▶ **WORK REQUEST**:
Across these entries, work out how many lines carry the string "solid", and give only that number.

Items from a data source

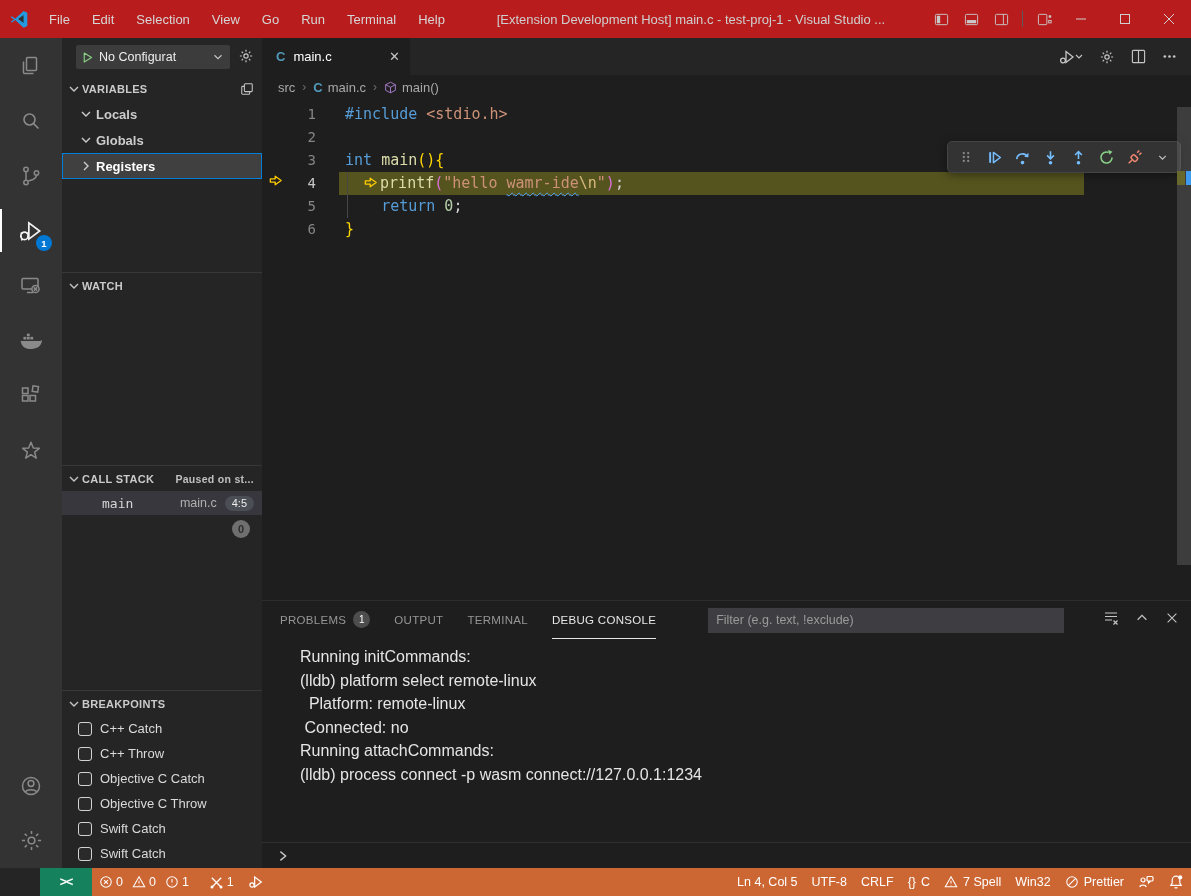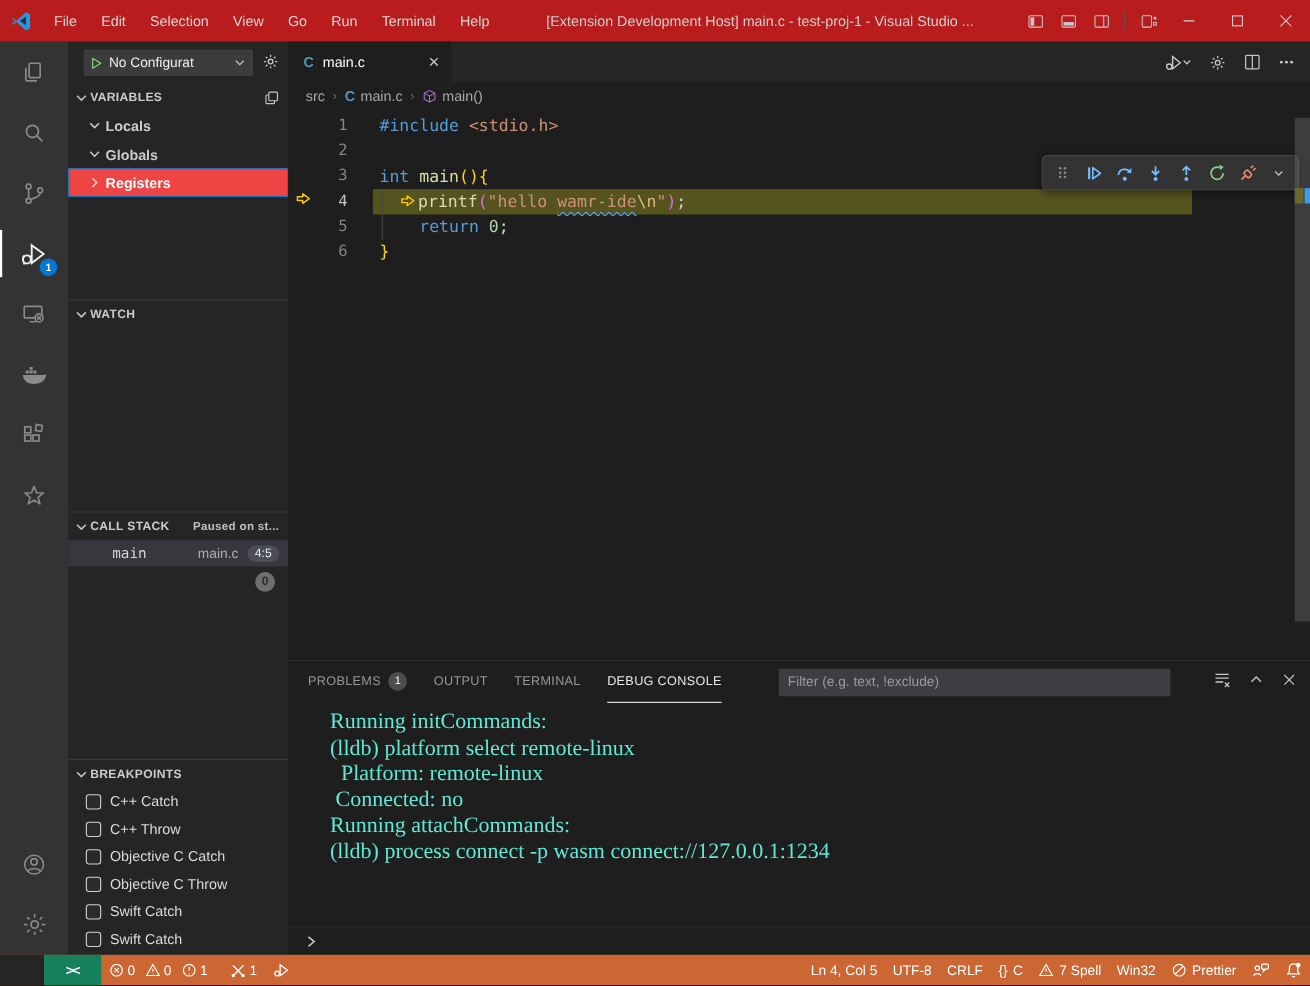--- a/index.html
+++ b/index.html
@@ -53,7 +53,7 @@
 
   .var-row{ height:26px; flex:none; display:flex; align-items:center; padding-left:16px; font-weight:bold; color:#cccccc;}
   .var-row .row-chev{ width:18px; display:flex; color:#cccccc;}
-  .var-row.selected{ background:#ef4444; outline:1px solid #007fd4; outline-offset:-1px; color:#ffffff;}
+  .var-row.selected{ background:#404040; outline:1px solid #007fd4; outline-offset:-1px; color:#ffffff;}
 
   .frame-row{ height:24px; flex:none; background:#37373d; display:flex; align-items:center; padding:0 8px 0 40px;}
   .frame-name{ font-family:"DejaVu Sans Mono",monospace; font-size:13px; color:#d6d6d6;}

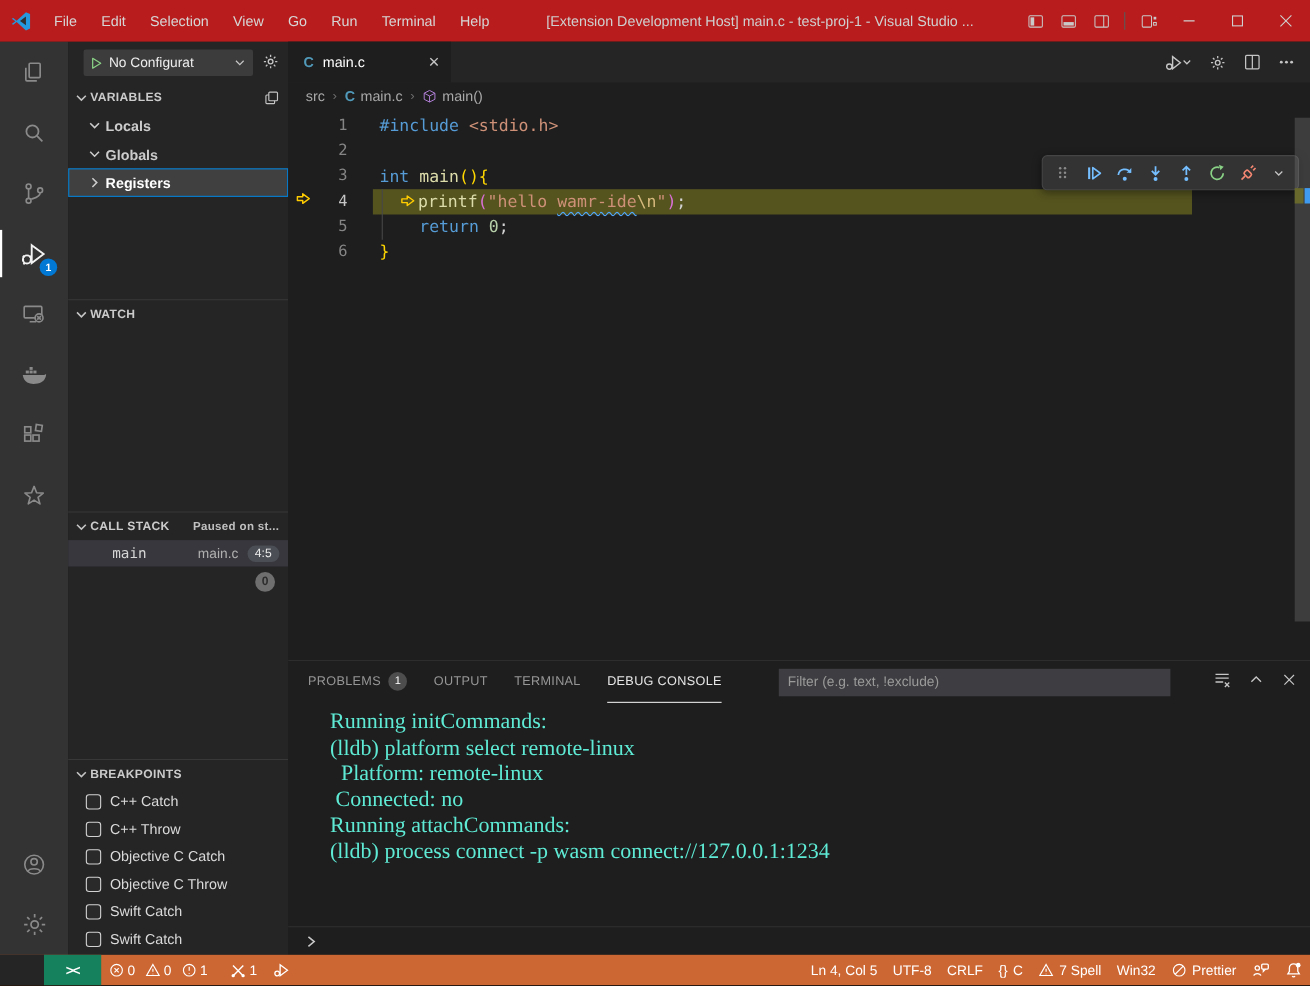--- a/index.html
+++ b/index.html
@@ -118,8 +118,8 @@
   .filter-input::placeholder{ color:#9a9a9a;}
   .panel-actions{ margin-left:auto; display:flex; align-items:center; gap:16px; color:#c5c5c5;}
 
-  .console{ flex:1; padding:6px 0 0 38px; font-family:Liberation Serif, serif; font-size:20px;
-    line-height:23.5px; color:#5eead4; white-space:pre; overflow:hidden;}
+  .console{ flex:1; padding:6px 0 0 38px; font-family:Liberation Sans, sans-serif; font-size:16px;
+    line-height:23.5px; color:#e5e5e5; white-space:pre; overflow:hidden;}
   .prompt-row{ height:26px; flex:none; border-top:1px solid #303031; display:flex; align-items:center;
     padding-left:14px; color:#c8c8c8;}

▶ **FINISHED TASK**:
3